The Boat House was the next stop, where a relaxing boat ride on Ooty lake awaited. We decided to treat ourselves to lunch at the Taj Savoy Hotel which was pretty good, though have to say that the food at our resort was far superior. After a good afternoon’s rest it was time embark on our Valley View Hanuman Cave mountain trek with a Club Mahindra guide. On approach, the guide pointed out the mountain we were about to climb and Anand and I just looked at each other in the car in intense amusement and burst out laughing. It was an actual mountain with pretty steep slopes! Well to be fair we did sign up for a ‘mountain trek’. So I decided to stop at the Hanuman Cave while Anand and the guide headed up to the peak, which even he admitted was a pretty gruelling and tough climb. We face-timed (that’s the modern generation for you 😊 so that I could enjoy the fabulous view from the top as well. Taking pics of the setting sun through the trees kept me busy while I waited for them to return.

We saved the best for last.

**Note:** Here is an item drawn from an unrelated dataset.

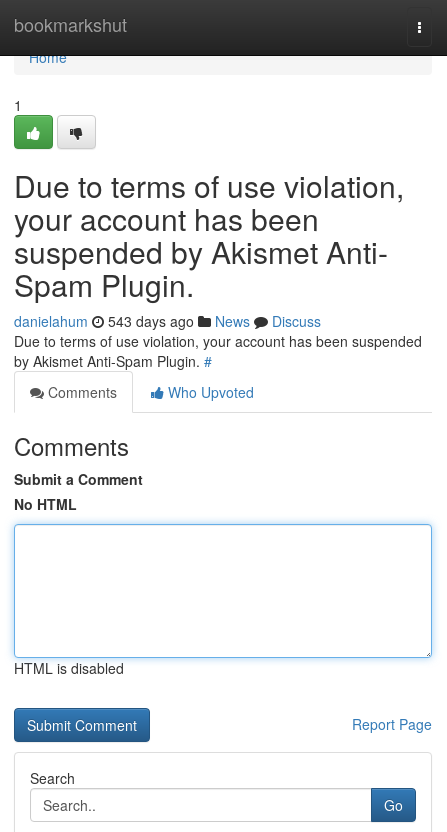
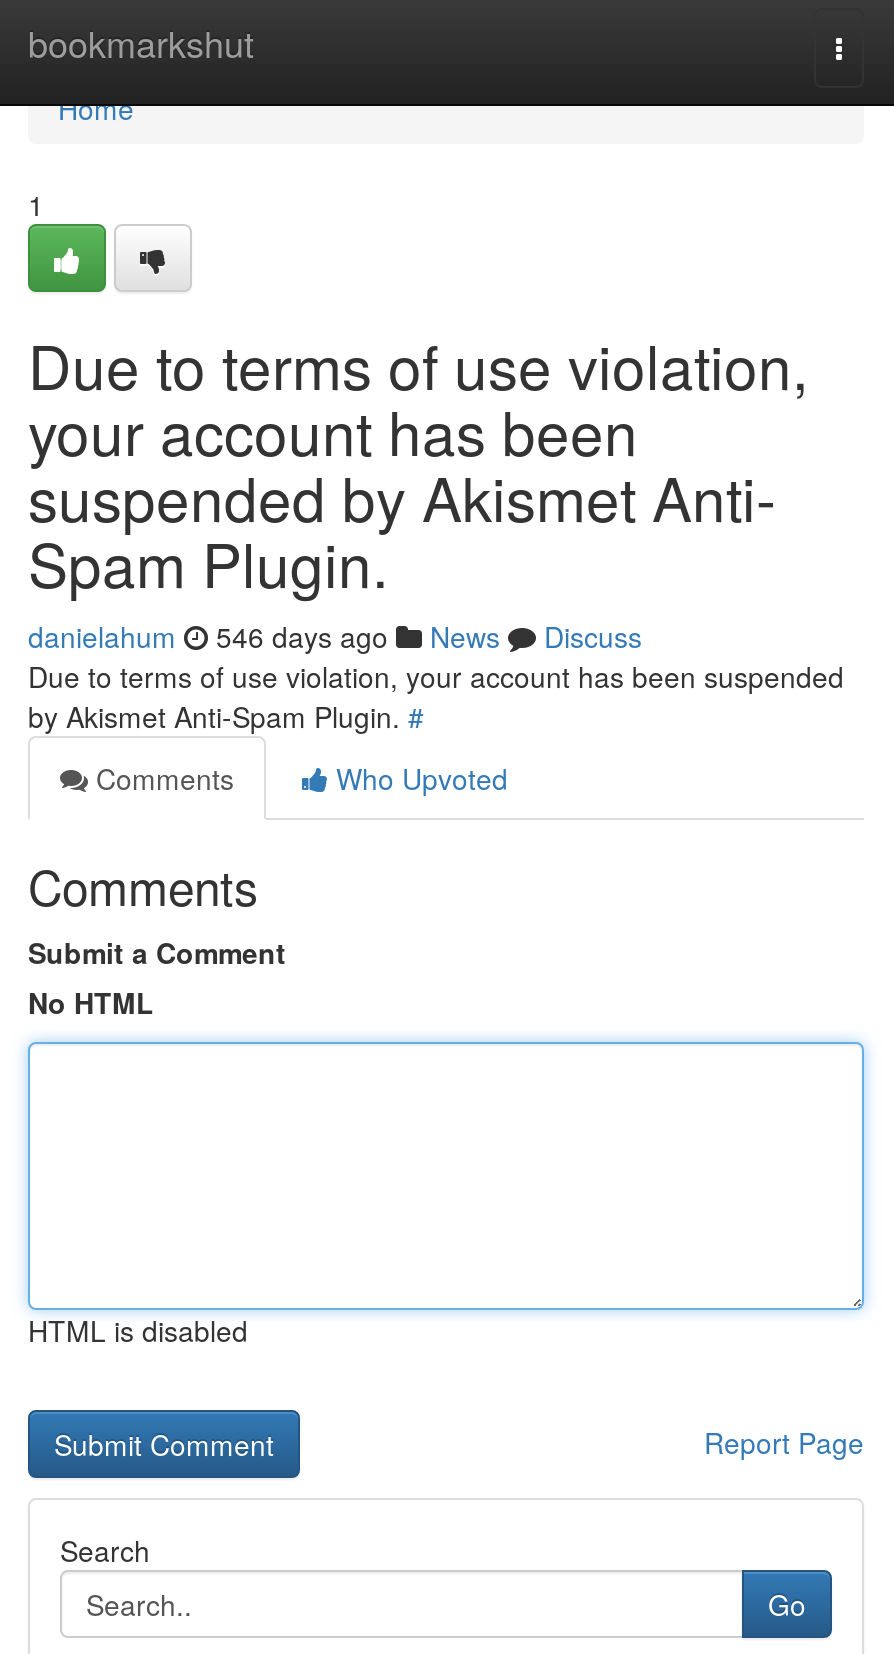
- danielahum 543 days ago News Discuss
+ danielahum 546 days ago News Discuss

On the final day, we made a trip to Avalanchi for a jungle safari which was beyond amazing! And to our luck we saw a family of large sambar deer fleeing from danger, straight out of an episode of National Geographic. The father was trying to protect his kids from being taken by the wild dogs by barking loudly, as they usually do in case of danger, and herding his family across the lake to the other bank. These deer are known to be excellent swimmers and it was wonderful to see this story unfold. The water in the lake was a beautiful blue and we could not get enough of the view from the top.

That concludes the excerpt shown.